Gracias a la noble diplomacia inglesa y prusiana, tras nueve días de prisión en Florencia, a los siete testigos del Evangelio, declarados culpables únicamente de leer la Palabra de Dios, se les concedió la libertad temporal, que, sin embargo, debía ser seguida por la ejecución de la sentencia.
La noticia del arresto del conde había llenado de consternación el palacio Guicciardini, y su madre, una devota católica, le rogó que se retractara; a lo que él respondió:
— «Si la Iglesia en la que nacimos hubiera permanecido como la casta esposa del Señor, sin duda sería anticristiano separarnos de ella. Pero no es la verdadera Iglesia de Cristo la que abandonamos: de hecho, la abandonamos para que regrese a su pureza primigenia. Solo abandonamos las supersticiones que añadió en la oscuridad de los tiempos, y regresamos a la fuente purísima de la fe del Evangelio».

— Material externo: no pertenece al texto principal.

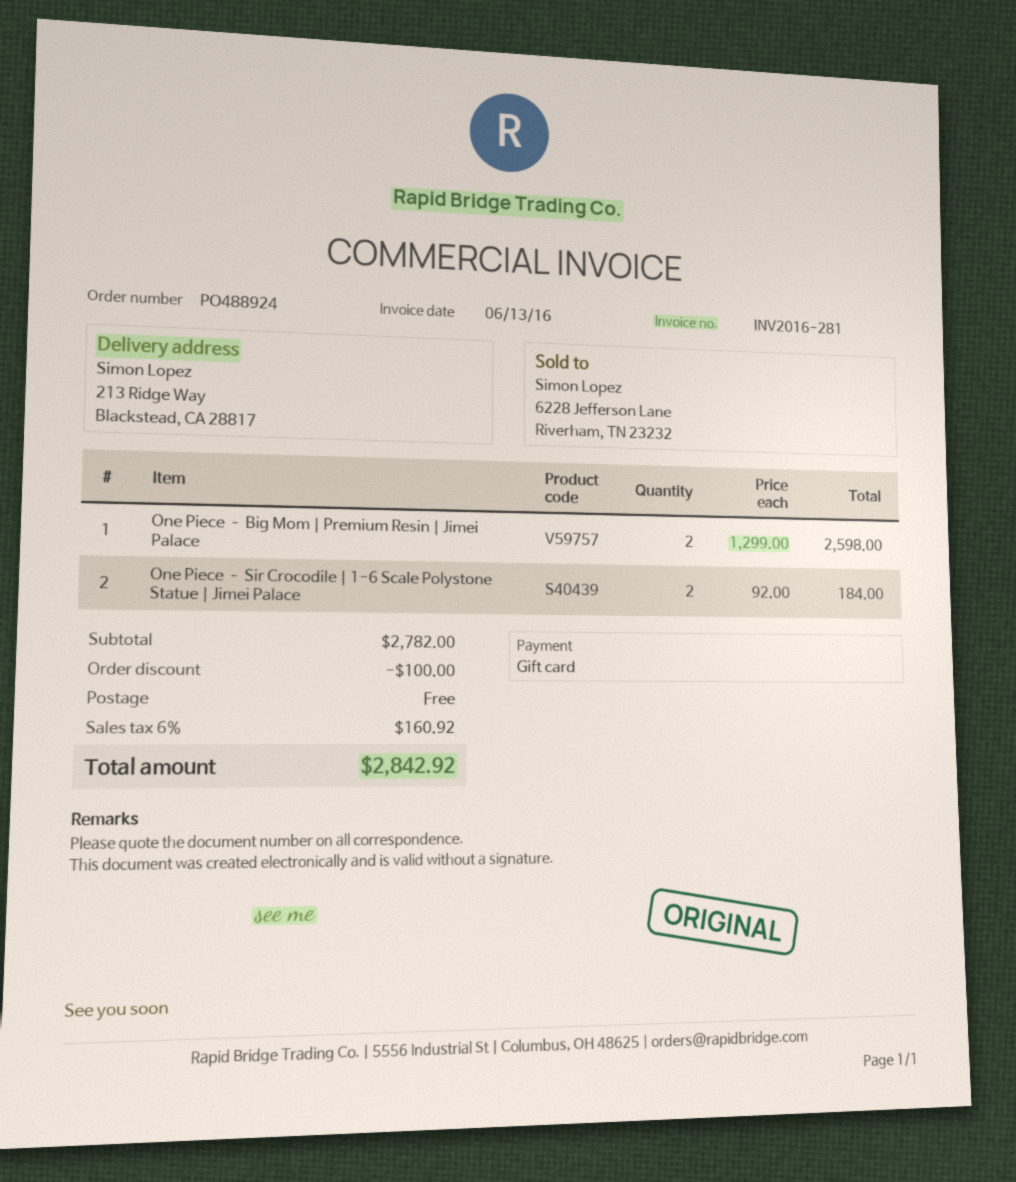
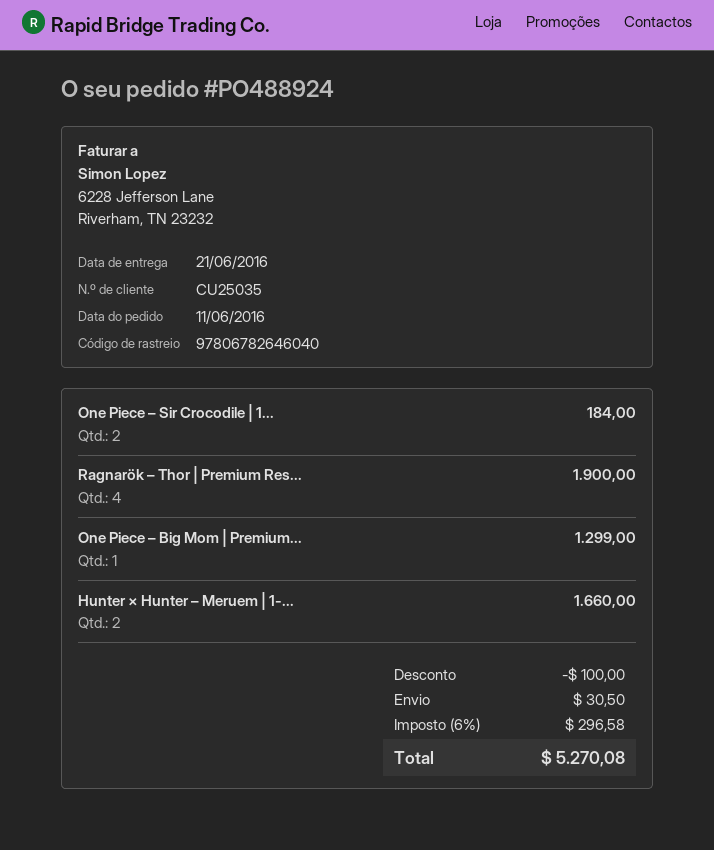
One Piece – Big Mom | Premium Resin | Jimei Palace: 2 for 2598.00 -> 1 for 1299.00
Ragnarök – Thor | Premium Res...: none -> 4 for 1900.00
Hunter × Hunter – Meruem | 1-...: none -> 2 for 1660.00
shipping: 0.00 -> 30.50
tax: 6% = 160.92 -> 6% = 296.58
total: 2842.92 -> 5270.08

La condesa usó su gran influencia para obtener la libertad de su hijo, y lo habría logrado de no ser porque él pidió que fuera condicional: «todos mis hermanos conmigo, o ninguno».
Solo suplicó que se le permitiera salir de Toscana, y la sentencia de prisión fue modificada de tal manera que el conde Guicciardini y tres de sus compañeros de prisión pudieron partir hacia Génova y Turín.
Lo seguimos hasta Inglaterra, donde le esperaba una cálida bienvenida por parte de los cristianos más nobles del país.
Su exilio temporal en Inglaterra fue un eslabón en la cadena dorada de Dios: allí encontró al joven Signor Rossetti, y lo condujo a Cristo.
Más tarde regresó a su patria, donde amanecía el día de la libertad, dedicó su tiempo y sus recursos a la difusión del Evangelio.
Visitó a sus queridos hermanos italianos en sus reuniones y hogares, y jamás permitió que su posición social constituyera una barrera para la comunión cristiana.
Desde el palacio que lleva su nombre, partió en paz para estar con el Señor, por quien lo perdió todo, y lo consideró como nada con tal de ganar a Cristo, y halló en Él, no teniendo una justicia propia, sino la que proviene de la fe en Cristo.
Muchos en esta época orgullosa y mundana pretenden vanamente creer que el Evangelio de Cristo no tiene verdadero atractivo para los ricos y nobles de nuestro tiempo: la religión formal y ritualista puede que les guste, pero la verdad espiritual, afirman, no la conocen.
Pero entre los ricos y nobles de Gran Bretaña hay quienes dan testimonio contra esta falsa sugerencia del enemigo, y nos complace confirmar su testimonio con el de este italiano, verdadero noble, rico, erudito, estimado y honrado. «Por la fe» eligió a los fieles, prefiriendo sufrir aflicción con el pueblo de Dios, antes que disfrutar de los placeres del pecado por un tiempo; considerando el oprobio de Cristo como mayores riquezas que los tesoros de Egipto, porque tenía puesta la mirada en la recompensa de la recompensa» (Hebreos 2:25-26).